:: What the exercise asks ::
Where does the string "Extempore" occur in the records? Copy each line that holds it.

----- Records for this task -----

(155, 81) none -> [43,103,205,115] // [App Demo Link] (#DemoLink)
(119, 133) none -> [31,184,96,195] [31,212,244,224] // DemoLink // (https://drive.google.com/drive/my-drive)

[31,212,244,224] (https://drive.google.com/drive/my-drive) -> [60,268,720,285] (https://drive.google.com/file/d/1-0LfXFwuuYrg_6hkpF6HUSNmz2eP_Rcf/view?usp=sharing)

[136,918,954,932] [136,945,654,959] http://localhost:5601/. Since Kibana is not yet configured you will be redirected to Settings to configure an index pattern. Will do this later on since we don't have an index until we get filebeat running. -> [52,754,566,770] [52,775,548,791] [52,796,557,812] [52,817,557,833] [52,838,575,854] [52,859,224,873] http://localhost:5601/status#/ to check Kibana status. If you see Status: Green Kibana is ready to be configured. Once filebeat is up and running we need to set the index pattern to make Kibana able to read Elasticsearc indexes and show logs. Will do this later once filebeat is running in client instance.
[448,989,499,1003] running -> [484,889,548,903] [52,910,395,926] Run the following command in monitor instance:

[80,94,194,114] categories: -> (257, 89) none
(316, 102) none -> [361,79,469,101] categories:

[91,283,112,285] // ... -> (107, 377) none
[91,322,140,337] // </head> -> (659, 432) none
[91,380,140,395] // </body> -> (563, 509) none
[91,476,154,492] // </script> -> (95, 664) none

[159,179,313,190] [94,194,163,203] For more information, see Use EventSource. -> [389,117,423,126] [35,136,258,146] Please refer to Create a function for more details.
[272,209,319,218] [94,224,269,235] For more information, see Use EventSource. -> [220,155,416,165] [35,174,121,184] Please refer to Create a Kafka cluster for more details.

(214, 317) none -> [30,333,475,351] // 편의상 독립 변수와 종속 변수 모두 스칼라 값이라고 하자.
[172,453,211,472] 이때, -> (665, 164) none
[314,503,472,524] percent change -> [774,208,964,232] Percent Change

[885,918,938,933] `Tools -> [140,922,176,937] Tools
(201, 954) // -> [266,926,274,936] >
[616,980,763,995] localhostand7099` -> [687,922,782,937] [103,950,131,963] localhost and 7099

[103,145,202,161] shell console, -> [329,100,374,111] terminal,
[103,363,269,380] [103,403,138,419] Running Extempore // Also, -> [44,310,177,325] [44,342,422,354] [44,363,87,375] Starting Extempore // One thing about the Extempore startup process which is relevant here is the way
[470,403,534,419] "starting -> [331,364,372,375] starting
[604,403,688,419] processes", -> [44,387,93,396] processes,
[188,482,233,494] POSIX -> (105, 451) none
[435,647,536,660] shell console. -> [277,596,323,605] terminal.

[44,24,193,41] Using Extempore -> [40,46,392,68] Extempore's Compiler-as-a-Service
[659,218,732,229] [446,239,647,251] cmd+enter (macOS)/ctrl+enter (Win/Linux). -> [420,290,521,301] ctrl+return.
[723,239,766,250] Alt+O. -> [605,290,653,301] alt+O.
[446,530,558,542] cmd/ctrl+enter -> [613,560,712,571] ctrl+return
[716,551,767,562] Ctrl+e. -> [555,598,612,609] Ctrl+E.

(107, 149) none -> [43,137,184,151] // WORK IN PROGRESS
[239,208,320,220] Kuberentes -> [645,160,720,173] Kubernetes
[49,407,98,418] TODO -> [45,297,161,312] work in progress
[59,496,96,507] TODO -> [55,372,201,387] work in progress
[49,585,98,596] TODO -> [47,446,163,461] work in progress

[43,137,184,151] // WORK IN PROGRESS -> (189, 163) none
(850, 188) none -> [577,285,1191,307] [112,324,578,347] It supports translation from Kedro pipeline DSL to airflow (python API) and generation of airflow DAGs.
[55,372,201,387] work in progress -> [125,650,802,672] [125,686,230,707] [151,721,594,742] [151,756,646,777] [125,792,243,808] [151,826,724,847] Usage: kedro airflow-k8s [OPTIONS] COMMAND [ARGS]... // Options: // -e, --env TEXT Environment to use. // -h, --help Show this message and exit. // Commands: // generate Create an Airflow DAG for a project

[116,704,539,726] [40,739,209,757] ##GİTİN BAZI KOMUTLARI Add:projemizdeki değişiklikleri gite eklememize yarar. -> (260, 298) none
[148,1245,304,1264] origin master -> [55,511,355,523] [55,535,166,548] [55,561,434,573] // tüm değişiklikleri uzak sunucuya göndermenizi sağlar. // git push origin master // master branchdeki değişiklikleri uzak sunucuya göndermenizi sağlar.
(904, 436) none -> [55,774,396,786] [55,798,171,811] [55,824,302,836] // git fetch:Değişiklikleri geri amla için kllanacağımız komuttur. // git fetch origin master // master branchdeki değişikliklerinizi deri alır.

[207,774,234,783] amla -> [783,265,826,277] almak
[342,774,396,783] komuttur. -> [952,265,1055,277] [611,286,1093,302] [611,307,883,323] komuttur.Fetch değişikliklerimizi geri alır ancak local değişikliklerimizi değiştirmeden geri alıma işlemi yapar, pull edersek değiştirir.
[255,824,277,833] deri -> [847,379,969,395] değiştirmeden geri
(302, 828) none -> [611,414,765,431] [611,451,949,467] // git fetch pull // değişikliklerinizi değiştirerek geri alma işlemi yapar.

-----

:: The completed task ::
[103,363,269,380] [103,403,138,419] Running Extempore // Also, -> [44,310,177,325] [44,342,422,354] [44,363,87,375] Starting Extempore // One thing about the Extempore startup process which is relevant here is the way
[44,24,193,41] Using Extempore -> [40,46,392,68] Extempore's Compiler-as-a-Service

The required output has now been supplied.